Go to the line below that has "text-align: none ->", print it and each line after it exactly, and stop after the line that has "color: #3b82f6 ->"; leave out pictures.

* [RECORDS FOR PROCESSING]
"""
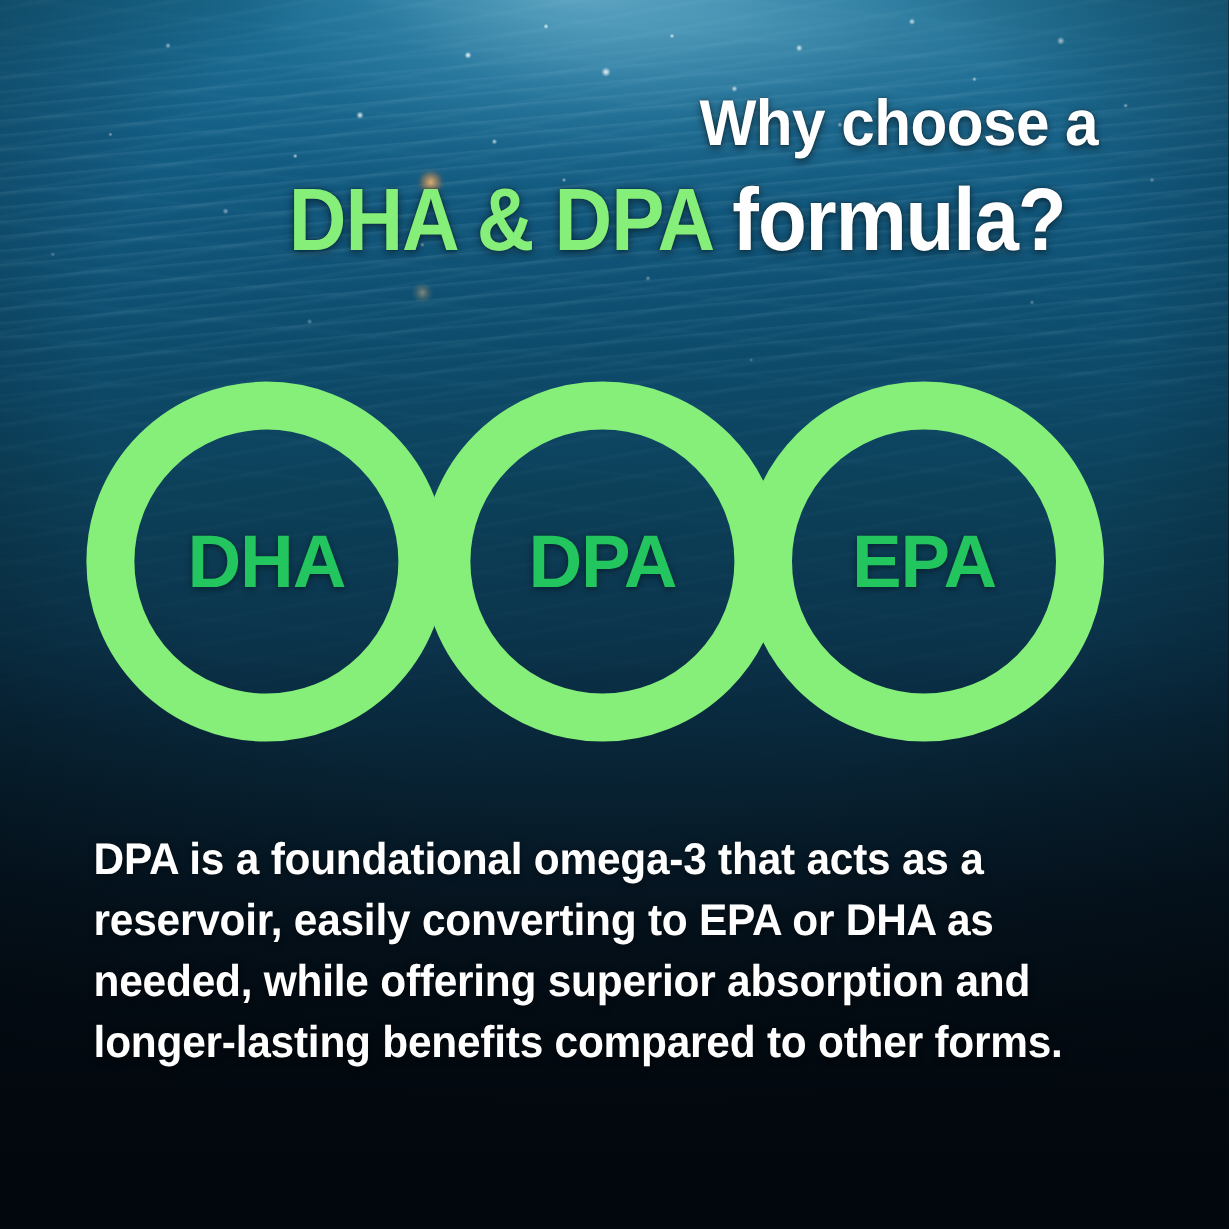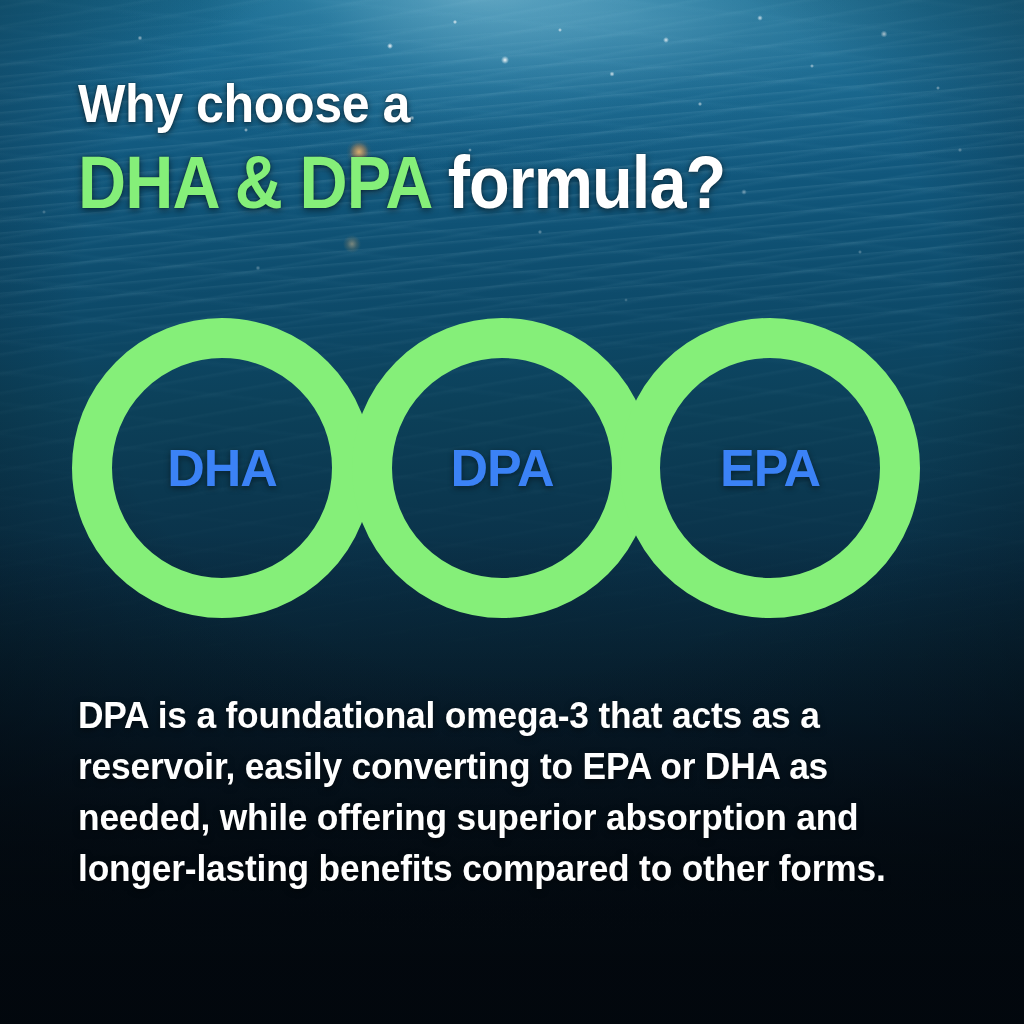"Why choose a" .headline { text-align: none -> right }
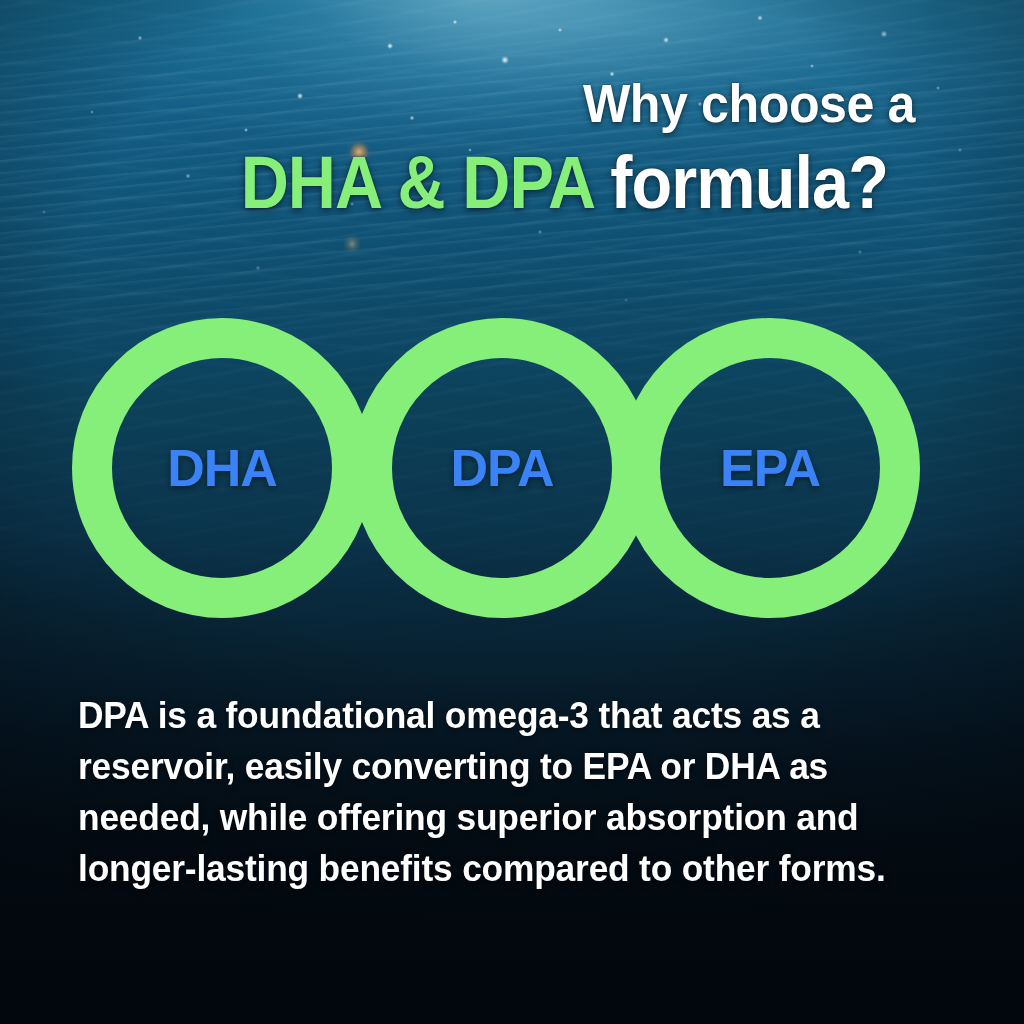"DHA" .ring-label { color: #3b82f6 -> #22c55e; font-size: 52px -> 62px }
"""
"""
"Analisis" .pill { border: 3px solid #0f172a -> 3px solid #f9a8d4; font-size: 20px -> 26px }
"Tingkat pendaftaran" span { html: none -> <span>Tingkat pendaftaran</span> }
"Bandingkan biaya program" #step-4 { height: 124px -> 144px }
"""
"""
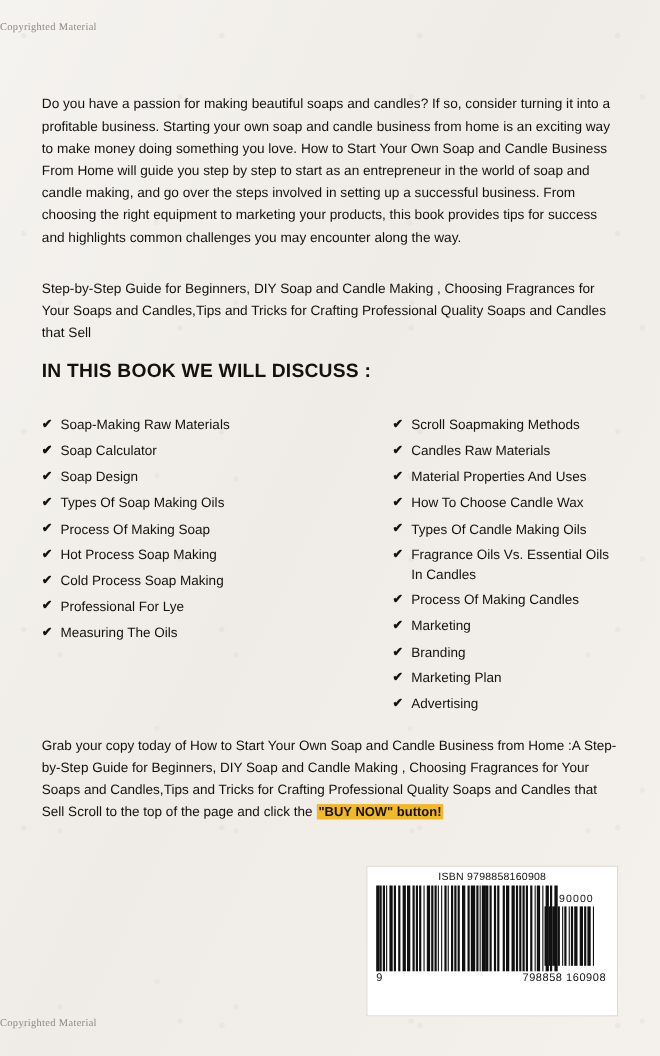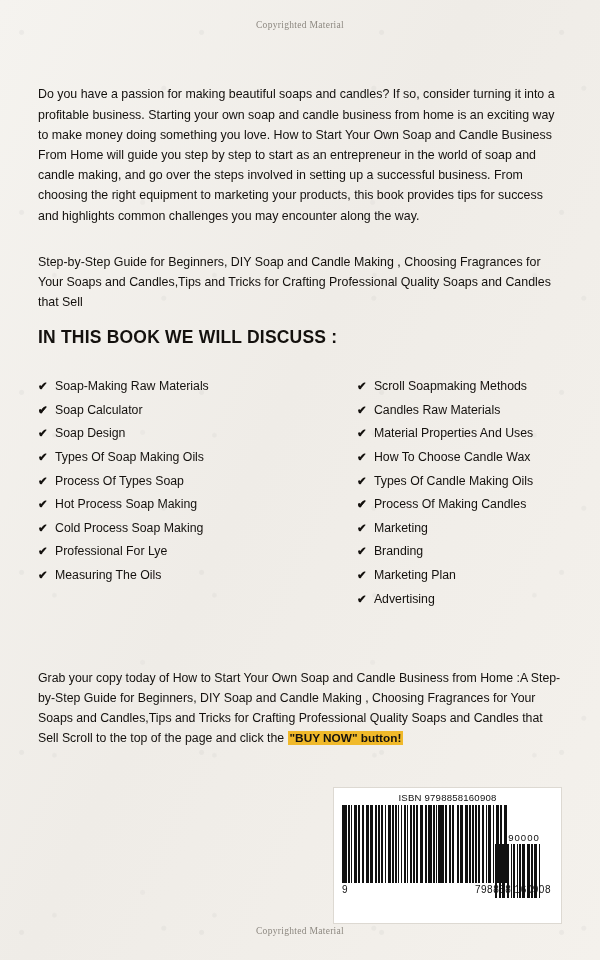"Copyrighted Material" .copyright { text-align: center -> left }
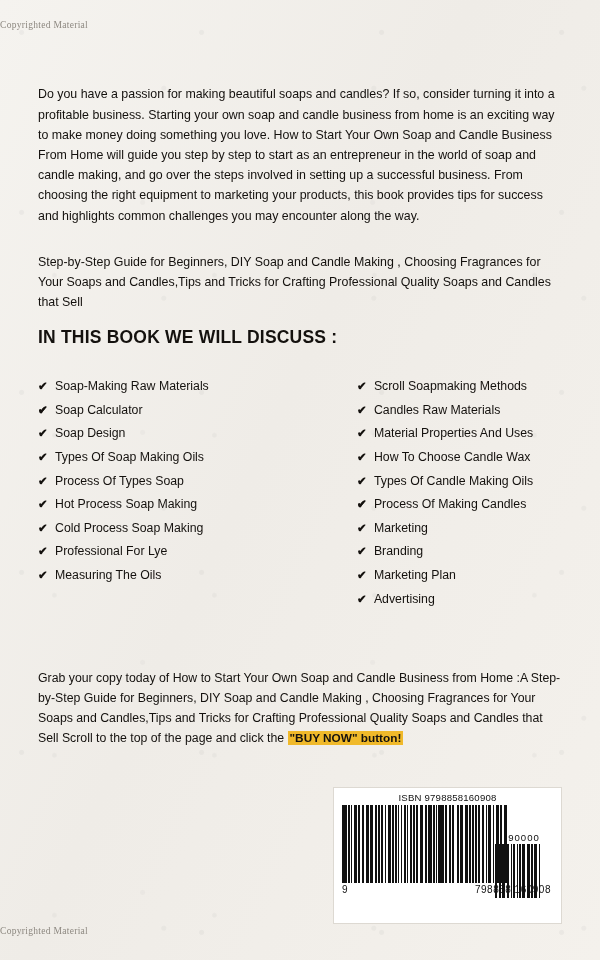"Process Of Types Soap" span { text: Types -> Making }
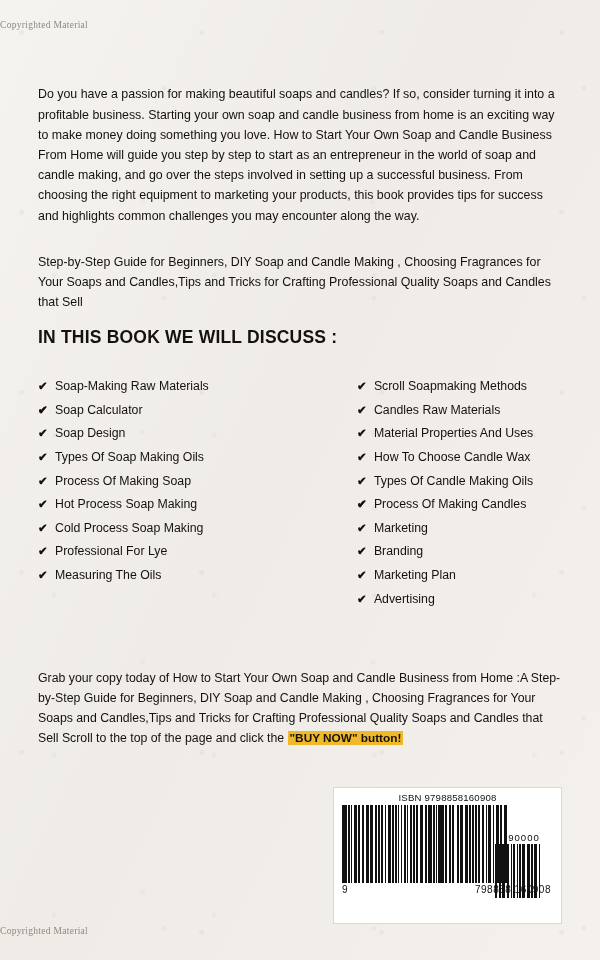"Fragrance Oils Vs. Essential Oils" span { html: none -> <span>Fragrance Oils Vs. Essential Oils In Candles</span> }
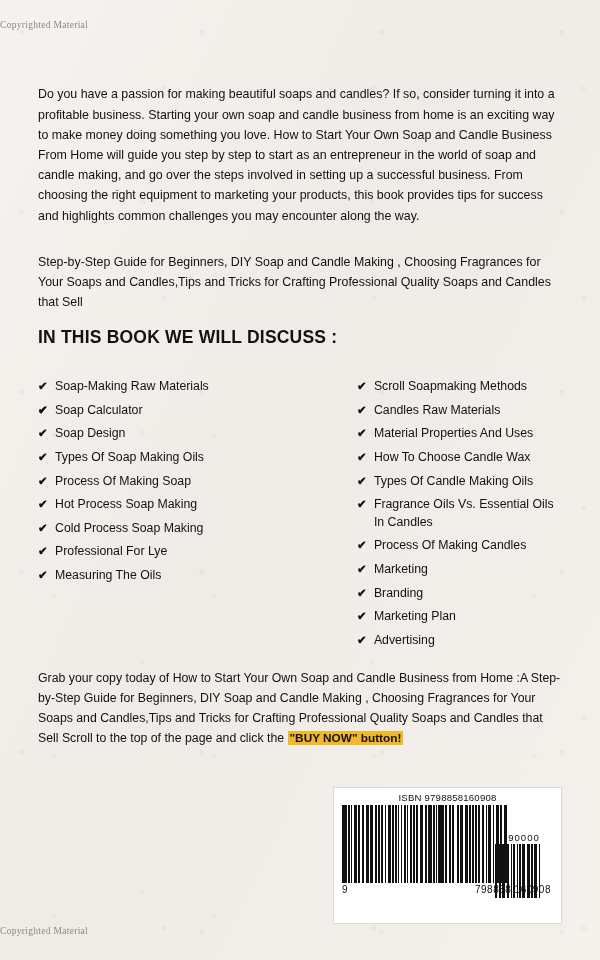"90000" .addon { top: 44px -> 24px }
"""
* [YOUR SOLUTION]
"Why choose a" .headline { text-align: none -> right }
"DHA" .ring-label { color: #3b82f6 -> #22c55e; font-size: 52px -> 62px }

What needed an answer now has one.